Since launching quietly in 2021, the startup has raised $33 million, hired a staff of 90 and signed its first tolling agreement with a major battery developer, Jupiter Power. But that storage contract is just the first product to go live, Hanley told Canary Media in an exclusive interview about the previously stealthy venture.

“In the near term, we’re providing a critical enabler for the battery industry, providing finance that helps more batteries get built faster, which in turn supports ever-increasing renewables,” said Hanley, a veteran of Tesla’s grid battery business, among others. ​“In the long term, we believe that we need more companies dedicated solely to climate, and we hope to become a next-generation power company that helps the entire industry move quicker in its fight against climate change.”

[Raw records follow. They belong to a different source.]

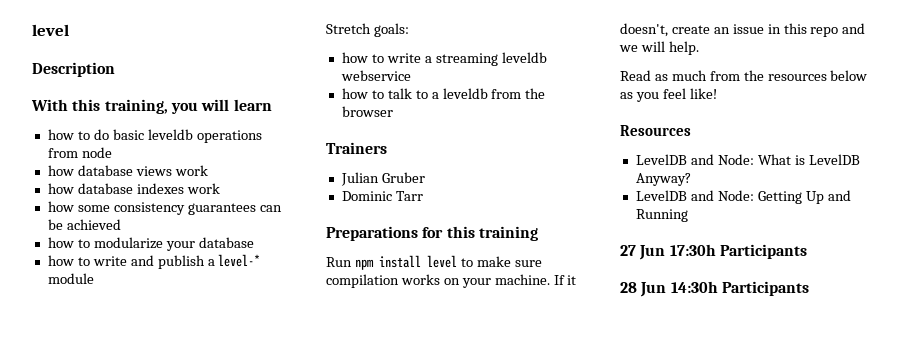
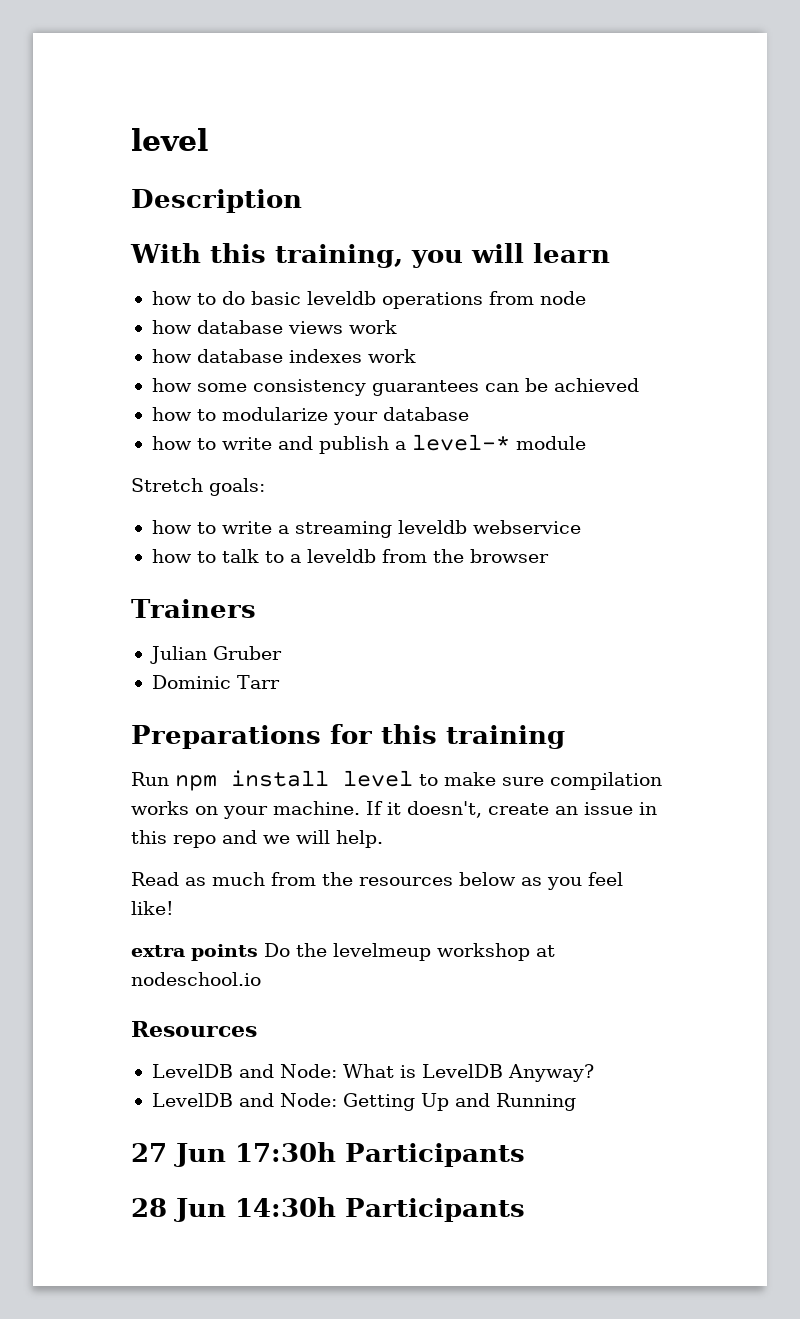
+ extra points Do the levelmeup workshop at nodeschool.io

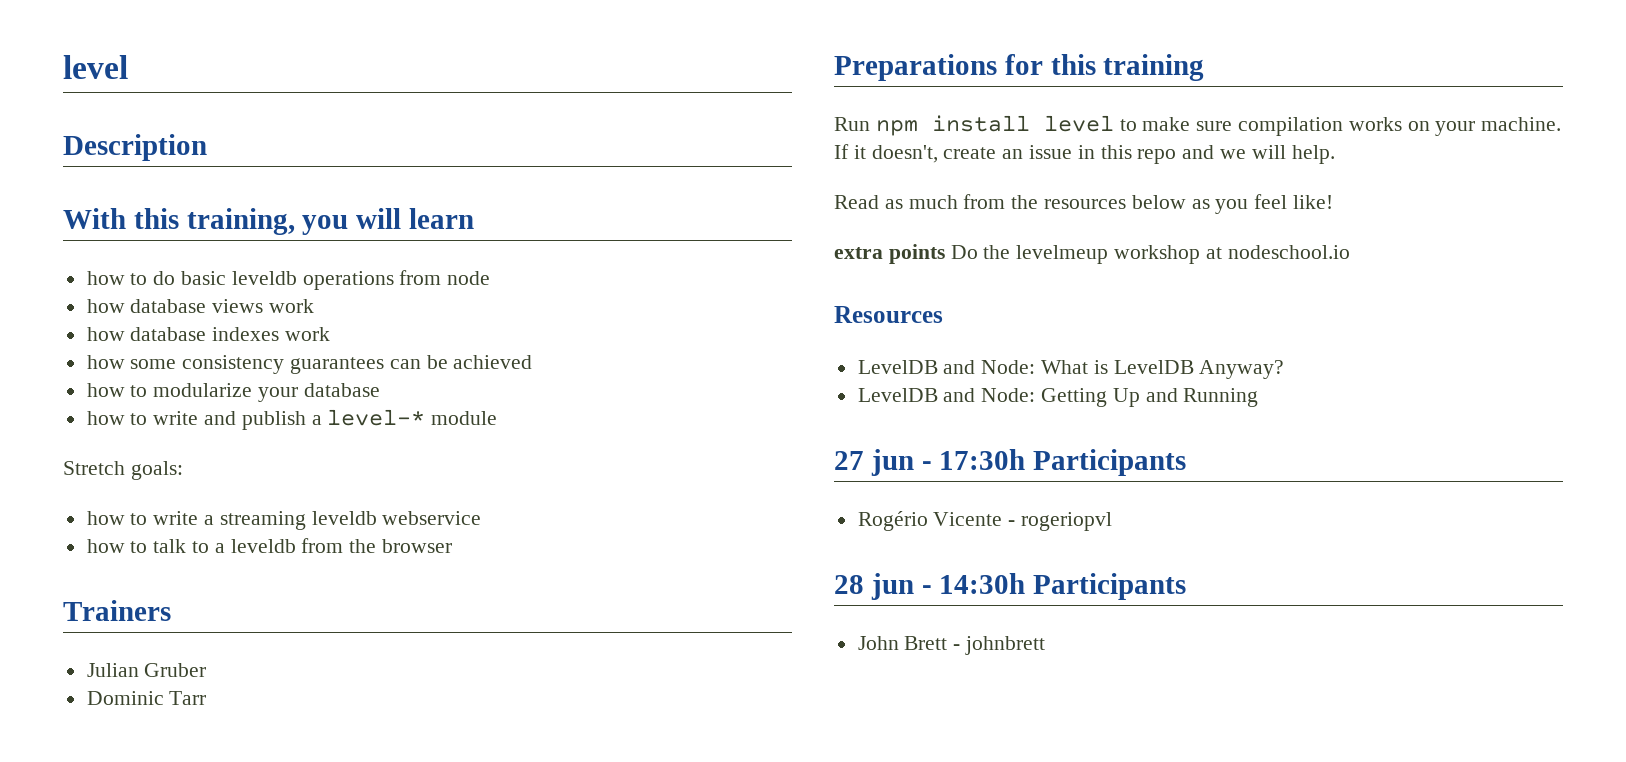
- 27 Jun 17:30h Participants
+ 27 jun - 17:30h Participants
+ Rogério Vicente - rogeriopvl
- 28 Jun 14:30h Participants
+ 28 jun - 14:30h Participants
+ John Brett - johnbrett

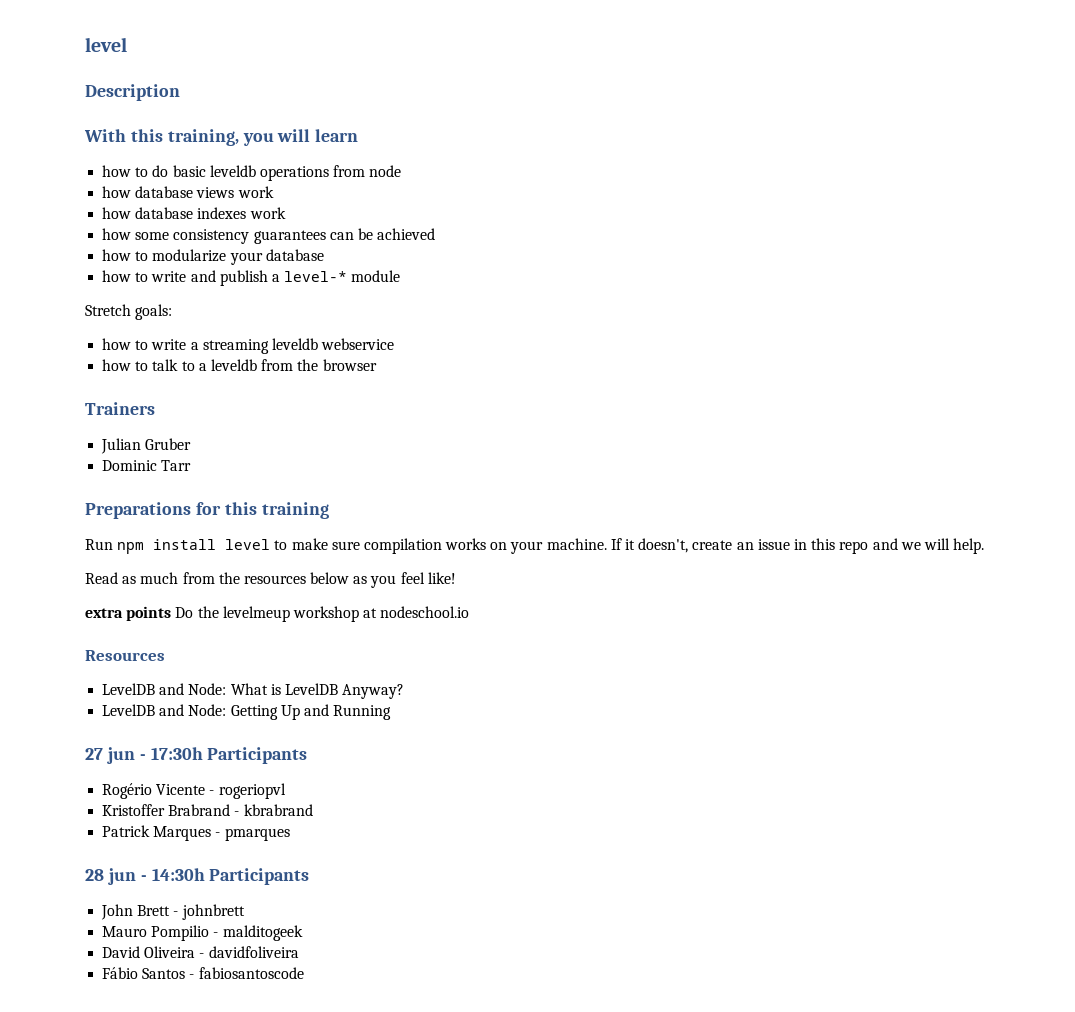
+ Kristoffer Brabrand - kbrabrand
+ Patrick Marques - pmarques
+ Mauro Pompilio - malditogeek
+ David Oliveira - davidfoliveira
+ Fábio Santos - fabiosantoscode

In Equilibrium’s first commercial deal, the startup pays Jupiter Power a monthly fee for the next seven years to operate a 100-megawatt battery system in West Texas. Equilibrium currently dispatches that battery for optimal profit in the wholesale markets of Texas grid operator ERCOT. Of course, actually making money in Texas’ rough-and-tumble merchant power markets is never guaranteed. To increase its odds of success, Equilibrium built an AI-enhanced digital trading platform to orchestrate its bids based on analysis of the myriad variables influencing the markets.

“Every power company needs to become an expert in volatility management,” Hanley added. ​“We intend to become just that.”

Lessons from cleantech startups and energy incumbents

Equilibrium’s task is to combine the best qualities of the world’s most innovative companies with the deep expertise of the energy and power-sector incumbents, Hanley said. He can speak convincingly to both, having split his career between agile clean-energy startups and legacy energy giants grappling with the changes afoot.

Hanley spent time at California utility Pacific Gas & Electric, working on distributed energy before hopping to SolarCity, the once-leading rooftop solar company that Tesla later absorbed. In 2017, when Elon Musk wagered he could give South Australia the world’s largest battery in 100 days or it would be free, it fell to Hanley to figure out how to actually operate the battery once it could bid into Australia’s wide-ranging wholesale markets.

That experience enabled him to become chief product officer at AMS, the commercial storage pioneer that pivoted to building software to operate batteries in competitive markets (later acquired by grid battery supplier Fluence). From there, Hanley went to Shell, where he led the effort to construct a single digital platform for coordinating the European oil company’s prolific acquisitions of climatetech startups.

Back in 2019, Shell was buying up serious cleantech startups from around the world, and it had committed to building a billion-dollar clean energy business, in marked contrast to other oil majors that preferred to invest in marketing campaigns about dead-end algae biofuels or whatnot.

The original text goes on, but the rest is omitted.